Records from a data source

=-=-=-=-=

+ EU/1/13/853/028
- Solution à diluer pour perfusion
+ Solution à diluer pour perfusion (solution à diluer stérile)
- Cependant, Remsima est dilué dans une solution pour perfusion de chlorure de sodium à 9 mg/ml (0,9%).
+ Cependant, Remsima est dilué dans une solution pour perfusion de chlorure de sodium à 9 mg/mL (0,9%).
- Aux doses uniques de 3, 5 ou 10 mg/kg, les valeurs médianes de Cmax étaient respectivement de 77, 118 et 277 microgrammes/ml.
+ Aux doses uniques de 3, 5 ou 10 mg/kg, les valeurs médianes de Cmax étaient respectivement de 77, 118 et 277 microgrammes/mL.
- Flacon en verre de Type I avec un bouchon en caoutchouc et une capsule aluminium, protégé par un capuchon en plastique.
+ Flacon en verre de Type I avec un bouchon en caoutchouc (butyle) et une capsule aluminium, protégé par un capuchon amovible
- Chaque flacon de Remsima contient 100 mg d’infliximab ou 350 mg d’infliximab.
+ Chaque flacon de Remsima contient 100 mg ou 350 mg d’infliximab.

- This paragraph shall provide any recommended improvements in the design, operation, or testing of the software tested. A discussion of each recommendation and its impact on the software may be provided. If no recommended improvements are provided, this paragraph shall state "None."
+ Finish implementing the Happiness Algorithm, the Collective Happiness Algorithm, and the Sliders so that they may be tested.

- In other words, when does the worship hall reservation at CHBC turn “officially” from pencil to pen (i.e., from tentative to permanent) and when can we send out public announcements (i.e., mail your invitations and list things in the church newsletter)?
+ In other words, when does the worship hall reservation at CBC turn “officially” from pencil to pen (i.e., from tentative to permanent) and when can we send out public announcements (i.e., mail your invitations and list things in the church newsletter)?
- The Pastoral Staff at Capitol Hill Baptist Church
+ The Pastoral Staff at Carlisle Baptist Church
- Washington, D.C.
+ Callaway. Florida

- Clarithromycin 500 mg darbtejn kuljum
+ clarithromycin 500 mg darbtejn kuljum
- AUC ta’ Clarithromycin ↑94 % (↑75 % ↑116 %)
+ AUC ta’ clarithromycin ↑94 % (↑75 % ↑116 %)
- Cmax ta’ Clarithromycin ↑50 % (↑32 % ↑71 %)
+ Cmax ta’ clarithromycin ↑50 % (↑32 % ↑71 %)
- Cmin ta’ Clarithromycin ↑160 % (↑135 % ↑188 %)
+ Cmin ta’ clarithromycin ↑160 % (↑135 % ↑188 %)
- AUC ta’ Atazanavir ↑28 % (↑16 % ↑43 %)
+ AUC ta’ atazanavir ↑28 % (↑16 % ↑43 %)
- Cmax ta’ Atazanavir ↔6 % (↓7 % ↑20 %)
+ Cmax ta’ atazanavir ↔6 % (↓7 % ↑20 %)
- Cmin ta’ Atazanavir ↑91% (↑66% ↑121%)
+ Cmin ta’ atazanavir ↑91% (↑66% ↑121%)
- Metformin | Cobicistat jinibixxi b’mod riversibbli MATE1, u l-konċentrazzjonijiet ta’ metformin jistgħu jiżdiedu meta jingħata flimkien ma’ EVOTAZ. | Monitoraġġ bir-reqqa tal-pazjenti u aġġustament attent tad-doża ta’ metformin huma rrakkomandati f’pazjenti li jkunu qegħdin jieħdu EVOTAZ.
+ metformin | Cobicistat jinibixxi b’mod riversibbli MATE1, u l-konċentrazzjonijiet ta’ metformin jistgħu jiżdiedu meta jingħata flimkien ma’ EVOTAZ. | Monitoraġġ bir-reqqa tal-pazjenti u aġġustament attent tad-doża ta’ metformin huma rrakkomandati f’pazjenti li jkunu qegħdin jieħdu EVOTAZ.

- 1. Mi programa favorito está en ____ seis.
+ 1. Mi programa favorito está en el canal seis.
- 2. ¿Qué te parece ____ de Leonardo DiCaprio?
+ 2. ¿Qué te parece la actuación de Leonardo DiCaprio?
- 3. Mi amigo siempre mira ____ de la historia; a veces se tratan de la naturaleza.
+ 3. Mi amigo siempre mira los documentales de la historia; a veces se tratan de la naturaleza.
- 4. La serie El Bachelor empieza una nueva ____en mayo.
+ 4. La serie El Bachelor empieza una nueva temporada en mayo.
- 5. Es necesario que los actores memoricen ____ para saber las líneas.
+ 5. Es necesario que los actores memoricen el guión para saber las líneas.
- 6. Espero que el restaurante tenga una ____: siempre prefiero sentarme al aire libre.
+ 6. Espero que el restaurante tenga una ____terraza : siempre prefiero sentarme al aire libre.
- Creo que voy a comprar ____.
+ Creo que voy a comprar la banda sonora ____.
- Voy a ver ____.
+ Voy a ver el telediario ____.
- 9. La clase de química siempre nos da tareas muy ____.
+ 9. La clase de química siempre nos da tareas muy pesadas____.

=-=-=-=-=

Which lines of the records above contain the word "Cependant"? Copy each of them.

- Cependant, Remsima est dilué dans une solution pour perfusion de chlorure de sodium à 9 mg/ml (0,9%).
+ Cependant, Remsima est dilué dans une solution pour perfusion de chlorure de sodium à 9 mg/mL (0,9%).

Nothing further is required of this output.